(Front-end code edit data)
.....
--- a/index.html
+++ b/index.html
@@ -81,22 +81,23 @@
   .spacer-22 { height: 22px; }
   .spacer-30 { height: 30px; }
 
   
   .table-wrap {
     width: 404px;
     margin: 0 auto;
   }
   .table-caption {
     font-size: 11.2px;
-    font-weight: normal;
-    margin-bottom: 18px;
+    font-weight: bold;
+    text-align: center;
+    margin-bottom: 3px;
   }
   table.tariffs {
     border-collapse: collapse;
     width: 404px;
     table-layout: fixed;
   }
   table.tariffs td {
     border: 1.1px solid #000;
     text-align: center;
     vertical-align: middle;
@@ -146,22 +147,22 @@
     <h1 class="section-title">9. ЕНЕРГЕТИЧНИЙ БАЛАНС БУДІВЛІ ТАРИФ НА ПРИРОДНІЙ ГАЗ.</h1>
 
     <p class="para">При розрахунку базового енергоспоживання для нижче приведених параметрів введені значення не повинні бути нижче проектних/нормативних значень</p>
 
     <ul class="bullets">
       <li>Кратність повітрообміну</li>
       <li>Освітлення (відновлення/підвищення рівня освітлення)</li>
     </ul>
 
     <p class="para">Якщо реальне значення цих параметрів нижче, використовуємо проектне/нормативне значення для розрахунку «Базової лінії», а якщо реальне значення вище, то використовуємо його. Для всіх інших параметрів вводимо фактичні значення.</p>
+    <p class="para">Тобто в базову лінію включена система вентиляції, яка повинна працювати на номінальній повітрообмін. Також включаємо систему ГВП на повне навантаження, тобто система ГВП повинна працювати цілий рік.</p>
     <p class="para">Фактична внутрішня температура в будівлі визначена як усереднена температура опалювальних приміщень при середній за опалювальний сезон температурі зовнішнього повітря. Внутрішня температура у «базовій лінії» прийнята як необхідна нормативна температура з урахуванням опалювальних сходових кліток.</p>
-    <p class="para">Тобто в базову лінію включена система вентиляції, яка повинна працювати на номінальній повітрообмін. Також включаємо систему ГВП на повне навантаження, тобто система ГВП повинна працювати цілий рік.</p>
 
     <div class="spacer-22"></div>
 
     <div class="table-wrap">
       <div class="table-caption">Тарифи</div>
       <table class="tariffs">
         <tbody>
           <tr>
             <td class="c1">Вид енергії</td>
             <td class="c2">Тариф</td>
.....
WHAT TO DO — Starting with the first line of the data above, copy each line exactly until you reach the line with "-146,22 +147,22 @@"; include that line as well.

RESPONSE TO THE TASK —
--- a/index.html
+++ b/index.html
@@ -81,22 +81,23 @@
   .spacer-22 { height: 22px; }
   .spacer-30 { height: 30px; }
 
   
   .table-wrap {
     width: 404px;
     margin: 0 auto;
   }
   .table-caption {
     font-size: 11.2px;
-    font-weight: normal;
-    margin-bottom: 18px;
+    font-weight: bold;
+    text-align: center;
+    margin-bottom: 3px;
   }
   table.tariffs {
     border-collapse: collapse;
     width: 404px;
     table-layout: fixed;
   }
   table.tariffs td {
     border: 1.1px solid #000;
     text-align: center;
     vertical-align: middle;
@@ -146,22 +147,22 @@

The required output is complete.